**Task**
Please filter the listing below and copy out the lines that hold "interest".

**Data under study**
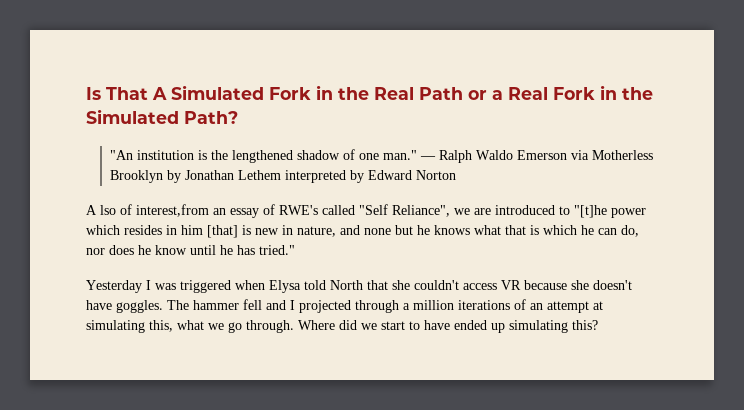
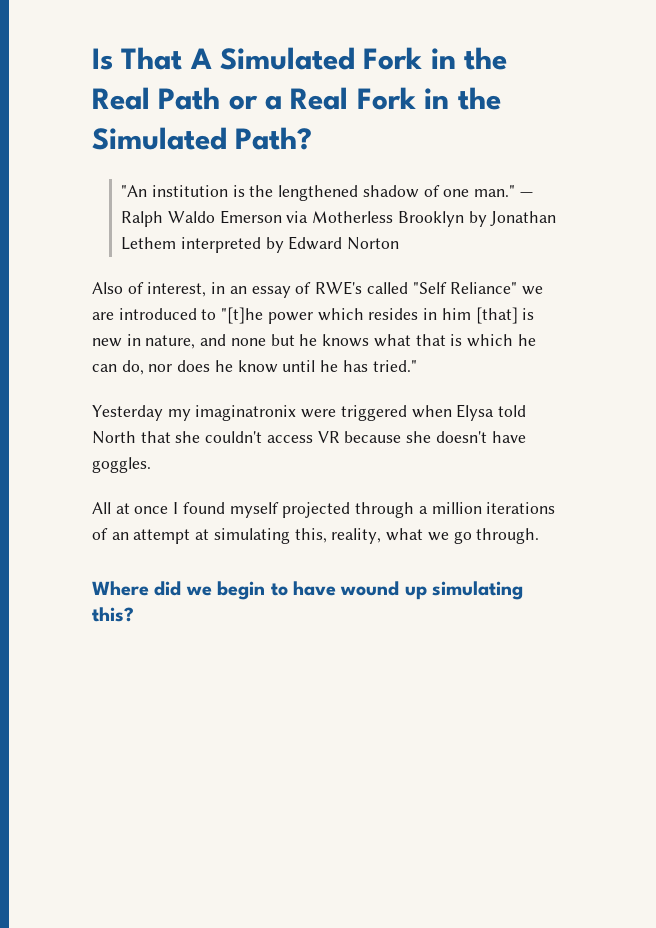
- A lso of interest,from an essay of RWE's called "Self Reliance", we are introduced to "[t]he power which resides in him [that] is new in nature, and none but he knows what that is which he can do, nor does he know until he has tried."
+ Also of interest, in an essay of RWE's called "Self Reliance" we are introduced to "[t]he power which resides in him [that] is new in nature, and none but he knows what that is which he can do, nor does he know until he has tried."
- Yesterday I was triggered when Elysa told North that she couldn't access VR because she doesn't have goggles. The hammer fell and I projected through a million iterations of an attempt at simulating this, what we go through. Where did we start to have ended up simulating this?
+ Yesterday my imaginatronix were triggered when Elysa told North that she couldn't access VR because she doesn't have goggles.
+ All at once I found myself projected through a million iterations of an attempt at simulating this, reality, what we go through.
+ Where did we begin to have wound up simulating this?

--

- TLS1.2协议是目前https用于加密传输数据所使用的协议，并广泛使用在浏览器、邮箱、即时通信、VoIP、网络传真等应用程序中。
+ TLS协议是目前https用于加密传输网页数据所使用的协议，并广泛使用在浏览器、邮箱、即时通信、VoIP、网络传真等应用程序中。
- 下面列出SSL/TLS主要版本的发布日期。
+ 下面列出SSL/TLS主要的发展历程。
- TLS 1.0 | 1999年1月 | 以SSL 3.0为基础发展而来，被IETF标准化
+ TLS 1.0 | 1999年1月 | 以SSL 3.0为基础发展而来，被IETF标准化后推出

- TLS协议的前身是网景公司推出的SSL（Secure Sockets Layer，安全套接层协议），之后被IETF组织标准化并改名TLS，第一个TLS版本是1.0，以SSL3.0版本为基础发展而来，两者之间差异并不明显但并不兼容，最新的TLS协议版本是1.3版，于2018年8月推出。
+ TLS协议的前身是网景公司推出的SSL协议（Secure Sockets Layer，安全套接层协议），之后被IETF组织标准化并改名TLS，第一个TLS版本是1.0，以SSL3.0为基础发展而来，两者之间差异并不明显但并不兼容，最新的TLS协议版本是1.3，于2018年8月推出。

==

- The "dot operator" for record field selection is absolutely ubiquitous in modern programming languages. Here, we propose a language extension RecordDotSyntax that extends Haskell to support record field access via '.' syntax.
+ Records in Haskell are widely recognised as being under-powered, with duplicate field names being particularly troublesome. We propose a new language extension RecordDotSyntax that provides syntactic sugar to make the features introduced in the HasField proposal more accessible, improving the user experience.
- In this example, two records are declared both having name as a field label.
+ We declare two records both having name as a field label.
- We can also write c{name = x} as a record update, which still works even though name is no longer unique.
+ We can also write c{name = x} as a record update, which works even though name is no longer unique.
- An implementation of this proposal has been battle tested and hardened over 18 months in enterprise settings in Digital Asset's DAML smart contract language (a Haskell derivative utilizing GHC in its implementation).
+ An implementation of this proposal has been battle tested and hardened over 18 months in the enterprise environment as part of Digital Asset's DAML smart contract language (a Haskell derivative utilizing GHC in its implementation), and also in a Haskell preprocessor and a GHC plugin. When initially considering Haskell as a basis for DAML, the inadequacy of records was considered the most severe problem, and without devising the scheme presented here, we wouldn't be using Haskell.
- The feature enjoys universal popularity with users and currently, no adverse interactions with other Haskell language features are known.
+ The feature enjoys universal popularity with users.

**Response to the task**
- A lso of interest,from an essay of RWE's called "Self Reliance", we are introduced to "[t]he power which resides in him [that] is new in nature, and none but he knows what that is which he can do, nor does he know until he has tried."
+ Also of interest, in an essay of RWE's called "Self Reliance" we are introduced to "[t]he power which resides in him [that] is new in nature, and none but he knows what that is which he can do, nor does he know until he has tried."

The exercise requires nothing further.